Deutsche Bundesbank ha lanzado un mensaje claro en su último informe anual: el problema de los billetes falsos en Alemania pierde fuerza. Las pérdidas económicas derivadas de falsificaciones descendieron de forma notable en 2025, una noticia que no solo afecta al mercado alemán, sino que interesa directamente a los ciudadanos españoles, ya que compartimos la misma moneda.

Durante 2025 se detectaron en Alemania 67.963 billetes falsos, un 6,1 % menos que el año anterior. El impacto económico también se redujo: las pérdidas pasaron de 4,5 millones a aproximadamente 4 millones de euros, lo que supone una caída superior al 11 %. En términos estadísticos, la incidencia es muy baja: apenas 8 billetes falsos por cada 10.000 habitantes.
Estas cifras confirman algo importante para consumidores y comercios: el euro sigue siendo una moneda sólida y altamente segura. El volumen de falsificaciones representa una fracción mínima frente a los miles de millones de billetes auténticos en circulación en la zona euro.
El billete de 50 euros, el más falsificado
Como ya viene siendo habitual en los últimos años, el billete de 50 euros concentra la mayoría de las falsificaciones. Es una denominación muy utilizada en pagos cotidianos, lo suficientemente alta como para resultar atractiva para los falsificadores y lo bastante común como para pasar desapercibida en transacciones rápidas.
La distribución aproximada por denominaciones muestra esta tendencia:
| Denominación | Billetes falsos detectados | Porcentaje aproximado |
|---|---|---|
| 5 € | 585 | 2 % |
| 10 € | 1.722 | 5 % |
| 20 € | 7.780 | 21 % |
| 50 € | 18.788 | 51 % |
| 100 € | 6.137 | 17 % |
| 200 € | 1.311 | 4 % |
| 500 € | 287 | 1 % |
Más de la mitad de los billetes falsos retirados eran de 50 euros. Las denominaciones más altas, en cambio, han perdido peso en las estadísticas, posiblemente porque sus elementos de seguridad son más sofisticados y más difíciles de reproducir.
Cómo reconocer un billete falso: lo que recomiendan las autoridades
El Banco Central Europeo y el Banco de España insisten en un método sencillo que cualquier ciudadano puede aplicar: comprobar el billete tocándolo, mirándolo y girándolo.
Los billetes auténticos están fabricados con fibra de algodón, lo que les da una textura firme y resistente.
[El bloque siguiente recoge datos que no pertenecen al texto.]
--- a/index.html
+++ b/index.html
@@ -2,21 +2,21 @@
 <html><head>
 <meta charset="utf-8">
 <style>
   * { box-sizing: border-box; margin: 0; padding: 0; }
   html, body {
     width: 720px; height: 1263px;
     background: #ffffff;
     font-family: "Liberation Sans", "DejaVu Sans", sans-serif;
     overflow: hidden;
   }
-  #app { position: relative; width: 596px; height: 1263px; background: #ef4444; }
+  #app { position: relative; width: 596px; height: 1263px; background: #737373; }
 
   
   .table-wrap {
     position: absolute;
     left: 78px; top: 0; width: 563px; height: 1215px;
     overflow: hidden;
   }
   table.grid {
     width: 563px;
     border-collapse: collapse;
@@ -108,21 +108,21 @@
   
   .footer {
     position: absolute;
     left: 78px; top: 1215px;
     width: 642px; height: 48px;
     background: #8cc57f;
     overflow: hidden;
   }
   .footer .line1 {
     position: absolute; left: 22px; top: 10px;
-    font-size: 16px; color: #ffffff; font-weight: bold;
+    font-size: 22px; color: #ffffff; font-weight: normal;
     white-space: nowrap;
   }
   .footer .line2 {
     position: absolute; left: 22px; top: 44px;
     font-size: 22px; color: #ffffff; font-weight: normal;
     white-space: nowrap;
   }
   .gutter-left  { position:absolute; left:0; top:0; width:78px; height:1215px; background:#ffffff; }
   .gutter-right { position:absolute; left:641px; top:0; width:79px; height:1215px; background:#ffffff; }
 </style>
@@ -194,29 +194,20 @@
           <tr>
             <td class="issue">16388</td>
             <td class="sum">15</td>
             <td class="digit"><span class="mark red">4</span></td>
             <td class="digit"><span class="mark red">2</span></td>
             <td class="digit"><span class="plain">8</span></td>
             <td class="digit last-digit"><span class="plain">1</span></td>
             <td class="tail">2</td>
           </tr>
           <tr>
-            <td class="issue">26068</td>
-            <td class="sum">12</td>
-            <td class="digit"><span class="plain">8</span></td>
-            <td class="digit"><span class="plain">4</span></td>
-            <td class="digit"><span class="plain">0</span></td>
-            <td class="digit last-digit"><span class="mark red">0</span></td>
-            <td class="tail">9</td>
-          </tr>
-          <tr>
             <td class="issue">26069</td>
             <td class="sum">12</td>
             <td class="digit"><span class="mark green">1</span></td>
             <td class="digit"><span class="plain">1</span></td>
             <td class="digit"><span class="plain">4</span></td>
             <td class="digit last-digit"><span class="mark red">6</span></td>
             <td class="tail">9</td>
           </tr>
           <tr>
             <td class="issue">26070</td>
Además, ciertas zonas —como la cifra principal o el motivo arquitectónico— presentan un relieve perceptible. Si el billete resulta demasiado liso o plastificado, conviene sospechar.
Al observarlo a contraluz deben aparecer con nitidez la marca de agua y el hilo de seguridad incrustado en el papel. En las denominaciones más recientes también se aprecia una ventana con retrato y hologramas complejos. Estos elementos no están simplemente impresos: forman parte del propio billete.
Al inclinarlo, el holograma cambia de imagen y el denominado “número esmeralda” modifica su color con la luz. Estos efectos ópticos son especialmente difíciles de falsificar con impresiones convencionales.
Para ver todo el proceso explicado de forma clara y visual, el Banco de España ofrece un vídeo oficial en español donde se muestra cómo aplicar el método “Toca, mira y gira” en apenas unos segundos:
Este recurso audiovisual resume las comprobaciones básicas que cualquier ciudadano puede realizar en una transacción cotidiana.
¿Debe preocuparse el ciudadano español?
La respuesta corta es no. En el conjunto de la eurozona se retiran aproximadamente entre 15 y 20 billetes falsos por cada millón de billetes auténticos en circulación. Es decir, la probabilidad de recibir uno es muy reducida.
Además, la mayoría de las falsificaciones detectadas en Alemania eran de baja calidad, en algunos casos incluso con inscripciones como “MovieMoney” o “Prop copy”, lo que facilita su identificación.
En España, si un ciudadano sospecha que ha recibido un billete falso, debe entregarlo en una entidad bancaria o en la policía para su análisis. Si se confirma que no es auténtico, no se devuelve su importe, ya que carece de valor legal.
Una moneda segura en un entorno cambiante
En un contexto en el que los pagos digitales crecen cada año, el efectivo sigue desempeñando un papel relevante en Europa. Los datos de la Bundesbank muestran que el sistema de seguridad del euro funciona y que las falsificaciones, aunque presentes, están controladas y en descenso.
Para el ciudadano español, la conclusión es clara: el euro continúa siendo una moneda segura y fiable. Y con unas comprobaciones básicas —apoyadas en la información oficial del Banco Central Europeo y del Banco de España— el riesgo de aceptar un billete falso puede reducirse al mínimo.